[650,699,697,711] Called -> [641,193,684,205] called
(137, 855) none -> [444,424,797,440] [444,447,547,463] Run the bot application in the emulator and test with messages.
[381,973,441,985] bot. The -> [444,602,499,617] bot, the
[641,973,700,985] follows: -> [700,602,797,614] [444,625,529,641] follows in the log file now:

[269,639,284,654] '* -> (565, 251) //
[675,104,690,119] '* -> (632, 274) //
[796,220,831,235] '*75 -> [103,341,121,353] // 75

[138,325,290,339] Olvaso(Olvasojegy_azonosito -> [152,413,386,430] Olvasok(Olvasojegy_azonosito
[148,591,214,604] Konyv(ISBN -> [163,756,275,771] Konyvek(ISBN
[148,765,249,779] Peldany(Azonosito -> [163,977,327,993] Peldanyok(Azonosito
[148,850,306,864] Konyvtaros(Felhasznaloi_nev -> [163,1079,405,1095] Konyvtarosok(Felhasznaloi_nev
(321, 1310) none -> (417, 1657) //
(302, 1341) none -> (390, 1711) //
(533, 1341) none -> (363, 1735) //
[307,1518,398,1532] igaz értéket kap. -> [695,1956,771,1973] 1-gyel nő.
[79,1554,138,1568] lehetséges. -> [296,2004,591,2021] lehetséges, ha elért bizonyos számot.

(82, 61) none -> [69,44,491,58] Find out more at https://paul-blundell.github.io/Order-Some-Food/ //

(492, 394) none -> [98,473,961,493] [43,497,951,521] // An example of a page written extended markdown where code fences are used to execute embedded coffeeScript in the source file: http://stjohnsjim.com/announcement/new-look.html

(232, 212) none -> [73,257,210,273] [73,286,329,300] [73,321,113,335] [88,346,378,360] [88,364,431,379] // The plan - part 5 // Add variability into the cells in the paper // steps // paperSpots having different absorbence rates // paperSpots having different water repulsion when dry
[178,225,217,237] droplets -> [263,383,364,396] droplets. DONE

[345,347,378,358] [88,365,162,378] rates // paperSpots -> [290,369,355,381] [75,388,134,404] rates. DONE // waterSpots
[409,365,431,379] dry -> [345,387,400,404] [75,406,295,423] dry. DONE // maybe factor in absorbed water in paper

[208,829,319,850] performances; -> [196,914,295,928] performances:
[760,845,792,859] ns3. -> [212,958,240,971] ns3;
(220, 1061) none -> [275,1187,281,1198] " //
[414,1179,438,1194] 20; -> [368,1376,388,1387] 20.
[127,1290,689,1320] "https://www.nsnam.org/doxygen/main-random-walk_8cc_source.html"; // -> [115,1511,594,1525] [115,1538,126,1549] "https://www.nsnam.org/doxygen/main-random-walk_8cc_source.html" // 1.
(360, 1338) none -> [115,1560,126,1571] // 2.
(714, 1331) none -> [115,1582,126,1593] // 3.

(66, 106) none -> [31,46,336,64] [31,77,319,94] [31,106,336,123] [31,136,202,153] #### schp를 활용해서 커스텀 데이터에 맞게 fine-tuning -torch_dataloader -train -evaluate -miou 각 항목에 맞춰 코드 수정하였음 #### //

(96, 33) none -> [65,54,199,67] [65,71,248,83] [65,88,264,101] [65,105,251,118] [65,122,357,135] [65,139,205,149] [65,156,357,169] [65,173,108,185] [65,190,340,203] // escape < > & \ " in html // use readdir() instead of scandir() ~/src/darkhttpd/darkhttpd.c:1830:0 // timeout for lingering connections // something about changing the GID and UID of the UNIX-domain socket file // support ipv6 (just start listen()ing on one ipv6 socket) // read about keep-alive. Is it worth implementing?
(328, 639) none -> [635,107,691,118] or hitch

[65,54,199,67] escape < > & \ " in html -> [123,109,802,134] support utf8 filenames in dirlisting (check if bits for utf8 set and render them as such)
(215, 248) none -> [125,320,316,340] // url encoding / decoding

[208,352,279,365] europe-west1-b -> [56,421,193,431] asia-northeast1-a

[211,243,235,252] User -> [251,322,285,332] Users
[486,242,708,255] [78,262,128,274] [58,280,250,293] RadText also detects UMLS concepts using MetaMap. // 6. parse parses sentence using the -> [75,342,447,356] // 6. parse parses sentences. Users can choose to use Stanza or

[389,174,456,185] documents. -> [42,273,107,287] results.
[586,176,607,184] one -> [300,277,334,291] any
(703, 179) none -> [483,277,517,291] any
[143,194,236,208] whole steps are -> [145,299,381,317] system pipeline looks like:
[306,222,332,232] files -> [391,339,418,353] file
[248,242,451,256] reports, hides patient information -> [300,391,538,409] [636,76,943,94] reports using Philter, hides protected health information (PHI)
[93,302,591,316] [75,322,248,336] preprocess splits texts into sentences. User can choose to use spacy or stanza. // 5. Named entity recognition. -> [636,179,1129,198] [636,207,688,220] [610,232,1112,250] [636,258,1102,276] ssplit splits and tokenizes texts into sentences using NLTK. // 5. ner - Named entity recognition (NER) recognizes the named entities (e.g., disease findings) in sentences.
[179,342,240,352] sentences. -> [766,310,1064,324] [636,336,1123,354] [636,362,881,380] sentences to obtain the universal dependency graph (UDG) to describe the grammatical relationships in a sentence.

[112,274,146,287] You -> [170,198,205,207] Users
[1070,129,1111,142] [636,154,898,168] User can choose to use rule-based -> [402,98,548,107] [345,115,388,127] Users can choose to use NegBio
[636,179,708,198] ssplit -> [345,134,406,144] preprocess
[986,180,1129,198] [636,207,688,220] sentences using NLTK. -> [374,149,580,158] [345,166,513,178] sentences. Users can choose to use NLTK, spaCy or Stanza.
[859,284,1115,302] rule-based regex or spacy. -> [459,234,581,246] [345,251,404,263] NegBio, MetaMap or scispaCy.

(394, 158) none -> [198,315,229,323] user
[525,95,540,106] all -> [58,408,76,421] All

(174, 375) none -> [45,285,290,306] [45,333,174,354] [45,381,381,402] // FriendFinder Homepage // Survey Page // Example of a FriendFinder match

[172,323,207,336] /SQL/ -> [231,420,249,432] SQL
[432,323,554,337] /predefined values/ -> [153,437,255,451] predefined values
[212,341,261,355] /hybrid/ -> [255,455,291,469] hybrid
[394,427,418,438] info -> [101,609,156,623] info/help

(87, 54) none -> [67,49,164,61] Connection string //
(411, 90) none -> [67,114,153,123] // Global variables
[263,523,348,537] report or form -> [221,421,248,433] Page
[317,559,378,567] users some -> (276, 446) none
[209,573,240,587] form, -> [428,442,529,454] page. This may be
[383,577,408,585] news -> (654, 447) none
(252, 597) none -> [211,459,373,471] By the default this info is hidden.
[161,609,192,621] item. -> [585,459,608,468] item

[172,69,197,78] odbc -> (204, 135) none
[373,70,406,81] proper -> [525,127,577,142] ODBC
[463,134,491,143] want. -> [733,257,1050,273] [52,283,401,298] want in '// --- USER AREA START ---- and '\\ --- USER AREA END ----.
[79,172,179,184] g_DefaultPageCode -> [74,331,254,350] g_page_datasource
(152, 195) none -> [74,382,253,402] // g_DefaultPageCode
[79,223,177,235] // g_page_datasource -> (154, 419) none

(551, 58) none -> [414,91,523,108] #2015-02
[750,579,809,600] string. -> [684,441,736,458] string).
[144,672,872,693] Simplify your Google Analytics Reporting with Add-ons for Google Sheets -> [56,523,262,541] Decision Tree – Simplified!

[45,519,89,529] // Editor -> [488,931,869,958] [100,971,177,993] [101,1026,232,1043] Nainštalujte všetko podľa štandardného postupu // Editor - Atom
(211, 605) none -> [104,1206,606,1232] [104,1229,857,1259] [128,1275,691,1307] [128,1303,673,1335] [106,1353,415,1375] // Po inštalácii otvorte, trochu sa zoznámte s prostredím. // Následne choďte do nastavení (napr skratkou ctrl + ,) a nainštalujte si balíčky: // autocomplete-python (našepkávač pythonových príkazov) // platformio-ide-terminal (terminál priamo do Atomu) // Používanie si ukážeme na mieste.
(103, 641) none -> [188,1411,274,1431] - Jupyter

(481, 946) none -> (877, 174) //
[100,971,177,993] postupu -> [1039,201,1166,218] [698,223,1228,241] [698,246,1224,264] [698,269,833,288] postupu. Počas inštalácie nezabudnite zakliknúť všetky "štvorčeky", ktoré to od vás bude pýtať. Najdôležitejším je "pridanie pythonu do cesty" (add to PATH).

※ ※ ※

* [EXERCISE REQUIREMENTS]: Using the entries above, return exactly the lines from the line with "[112,274,146,287] You ->" to the line with "(174, 375) none", counting both of those lines.

* [SOLUTION TO THE PROBLEM]:
[112,274,146,287] You -> [170,198,205,207] Users
[1070,129,1111,142] [636,154,898,168] User can choose to use rule-based -> [402,98,548,107] [345,115,388,127] Users can choose to use NegBio
[636,179,708,198] ssplit -> [345,134,406,144] preprocess
[986,180,1129,198] [636,207,688,220] sentences using NLTK. -> [374,149,580,158] [345,166,513,178] sentences. Users can choose to use NLTK, spaCy or Stanza.
[859,284,1115,302] rule-based regex or spacy. -> [459,234,581,246] [345,251,404,263] NegBio, MetaMap or scispaCy.

(394, 158) none -> [198,315,229,323] user
[525,95,540,106] all -> [58,408,76,421] All

(174, 375) none -> [45,285,290,306] [45,333,174,354] [45,381,381,402] // FriendFinder Homepage // Survey Page // Example of a FriendFinder match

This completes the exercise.